A Personnel Certification Body is an organization that awards credentials to individuals meeting specific competence requirements relating to a profession, an occupation, a job or a portion of a job. A personnel certification body develops criteria against which an individual needs to demonstrate competencies and ensures that these criteria are held by applicants before certifying them. 

Most personnel certification bodies offer professional certification if an individual meets requirements such as a minimum number of years of related working experience, minimum education level and having passed a certification exam or equivalent.

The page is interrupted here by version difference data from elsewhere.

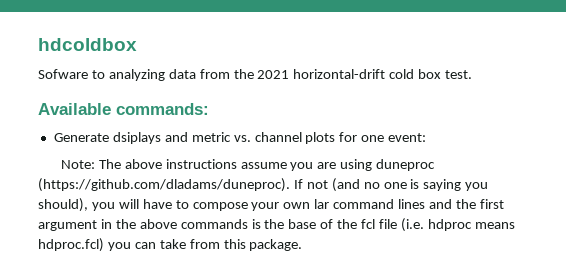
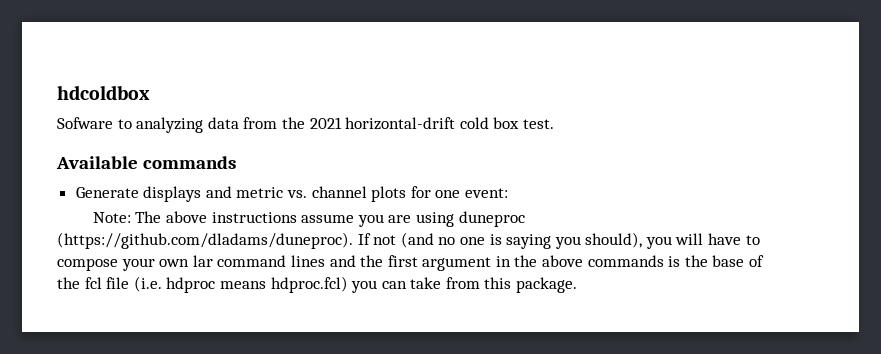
- Available commands:
+ Available commands
- Generate dsiplays and metric vs. channel plots for one event:
+ Generate displays and metric vs. channel plots for one event:

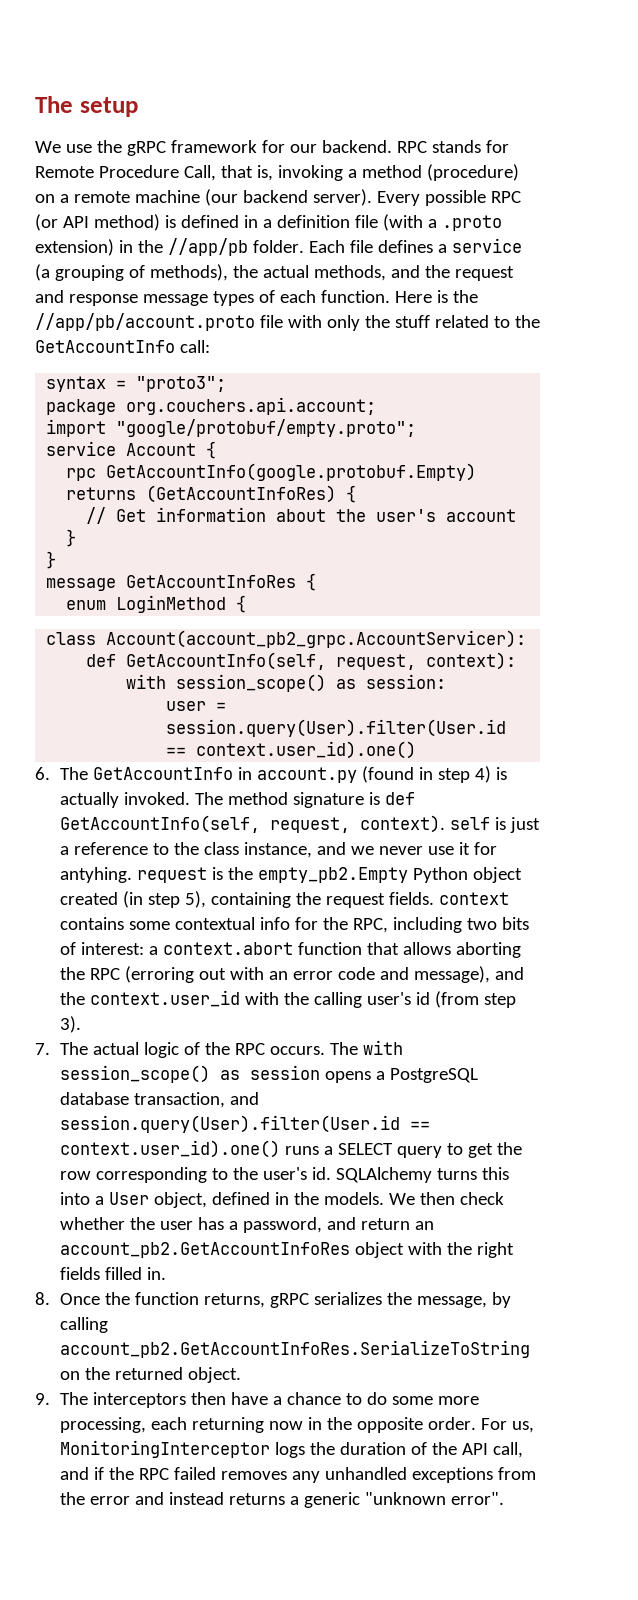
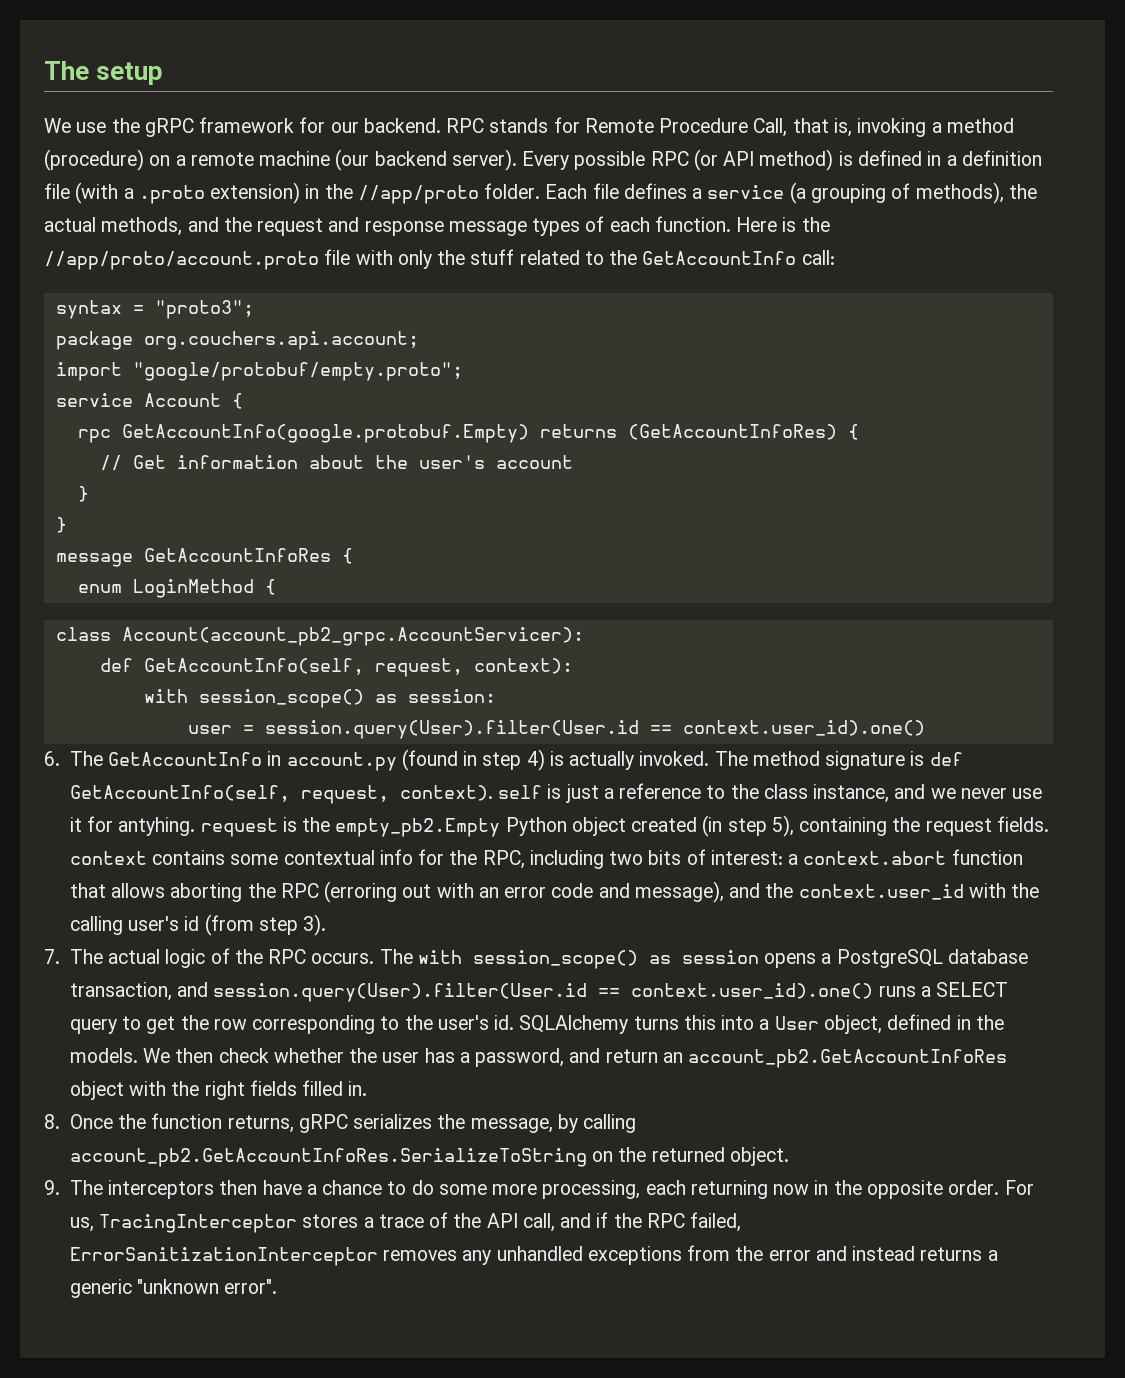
- Every possible RPC (or API method) is defined in a definition file (with a .proto extension) in the //app/pb folder.
+ Every possible RPC (or API method) is defined in a definition file (with a .proto extension) in the //app/proto folder.
- Here is the //app/pb/account.proto file with only the stuff related to the GetAccountInfo call:
+ Here is the //app/proto/account.proto file with only the stuff related to the GetAccountInfo call:
- For us, MonitoringInterceptor logs the duration of the API call, and if the RPC failed removes any unhandled exceptions from the error and instead returns a generic "unknown error".
+ For us, TracingInterceptor stores a trace of the API call, and if the RPC failed, ErrorSanitizationInterceptor removes any unhandled exceptions from the error and instead returns a generic "unknown error".

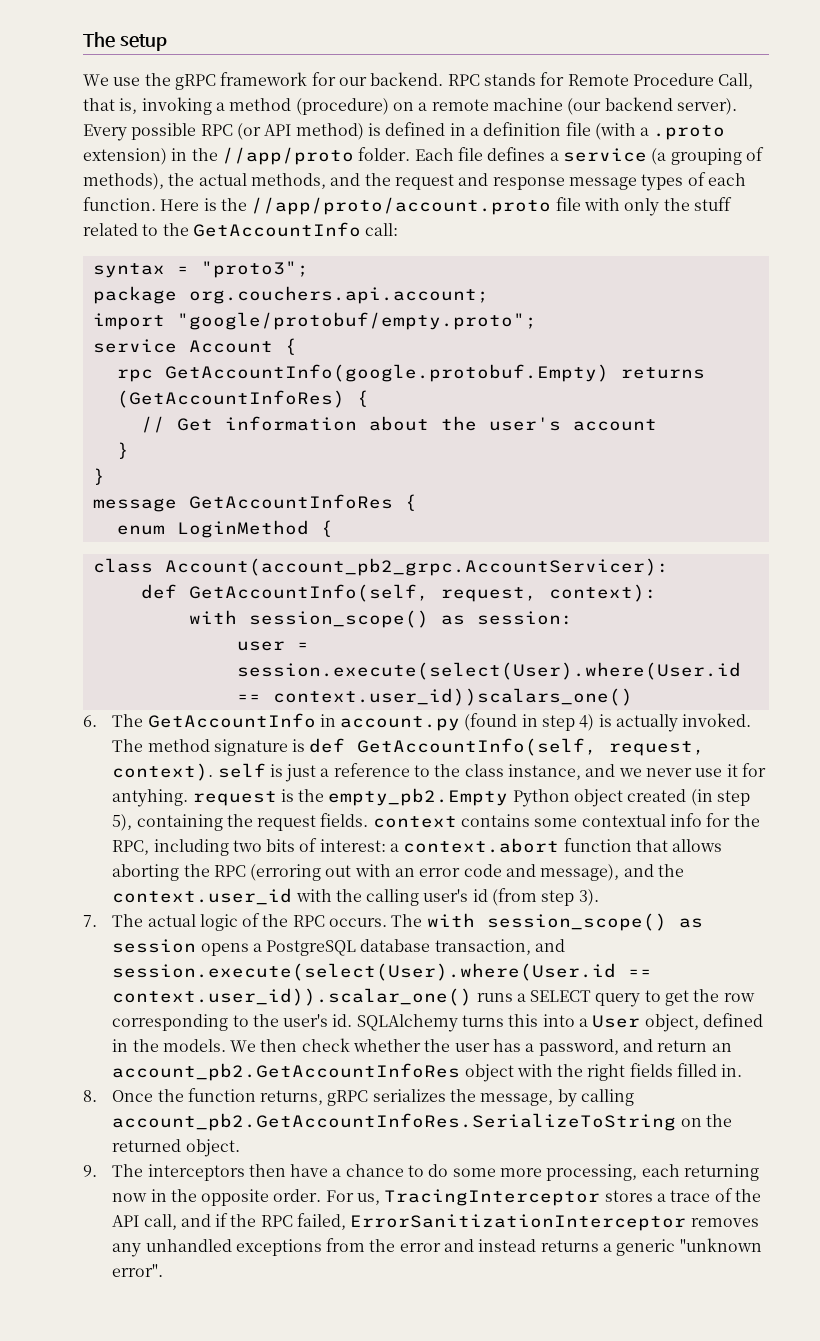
- user = session.query(User).filter(User.id == context.user_id).one()
+ user = session.execute(select(User).where(User.id == context.user_id))scalars_one()
- The with session_scope() as session opens a PostgreSQL database transaction, and session.query(User).filter(User.id == context.user_id).one() runs a SELECT query to get the row corresponding to the user's id.
+ The with session_scope() as session opens a PostgreSQL database transaction, and session.execute(select(User).where(User.id == context.user_id)).scalar_one() runs a SELECT query to get the row corresponding to the user's id.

Many personnel certification bodies are accredited by accrediting bodies to the ISO/IEC 17024 standard, which was designed to harmonize the personnel certification process worldwide. Most are not. Accreditation means having gone through a validation process or assessment from a national accreditation body such as the American National Standards Institute ANSI,  German Accreditation Body DAkkS, International Accreditation Service IAS, United Kingdom Accreditation Service UKAS (UK)), or the National Accreditation Board for Certification Bodies NABCB (India).

Many accredited personnel certifications bodies are members of the International Personnel Certification Association.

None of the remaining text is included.